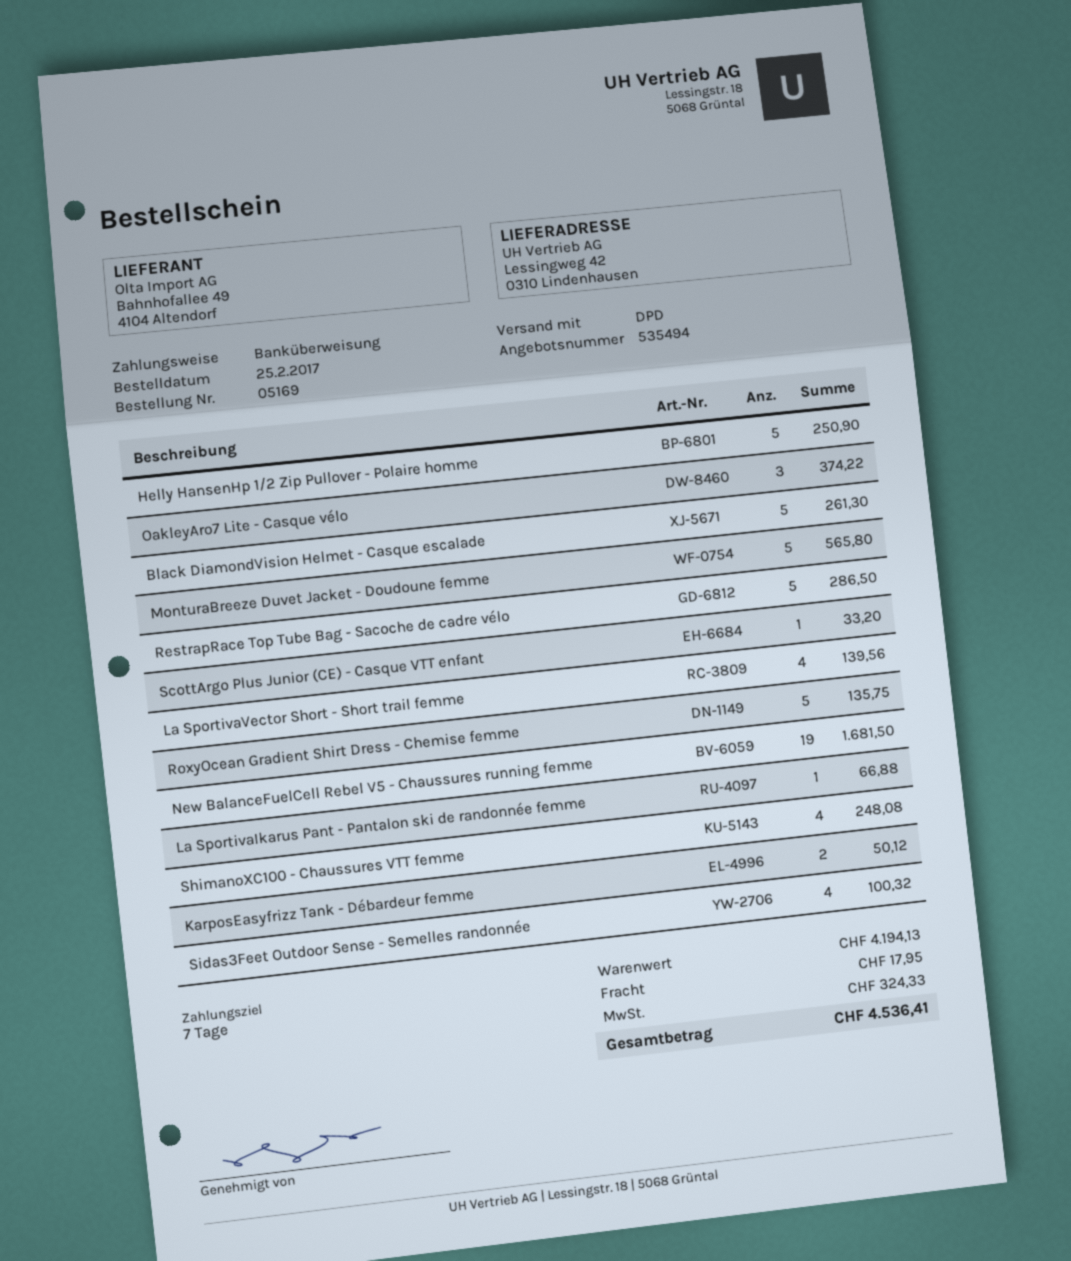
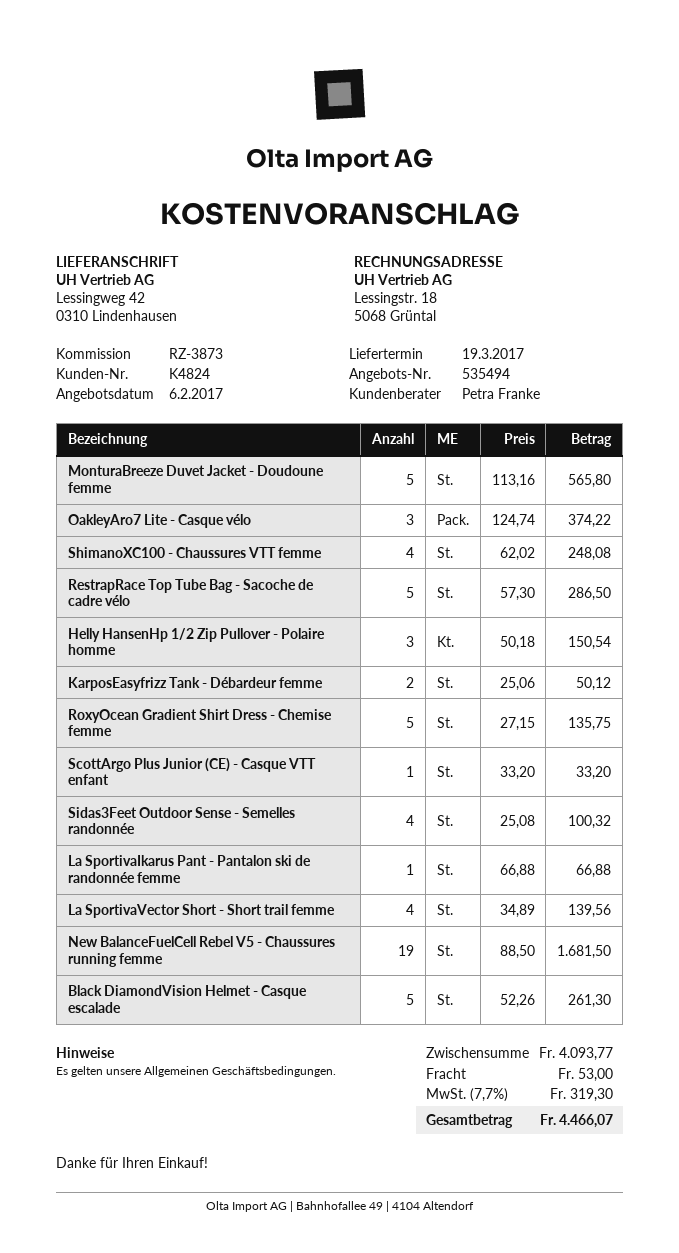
Helly HansenHp 1/2 Zip Pullover - Polaire homme: 5 for 250.90 -> 3 for 150.54
subtotal: 4194.13 -> 4093.77
shipping: 17.95 -> 53.00
tax: 324.33 -> 319.30
total: 4536.41 -> 4466.07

═══

→ **Activity**
For this exercise, return every entry verbatim and omit all pictures.

→ **Exercise response**
Helly HansenHp 1/2 Zip Pullover - Polaire homme: 5 for 250.90 -> 3 for 150.54
subtotal: 4194.13 -> 4093.77
shipping: 17.95 -> 53.00
tax: 324.33 -> 319.30
total: 4536.41 -> 4466.07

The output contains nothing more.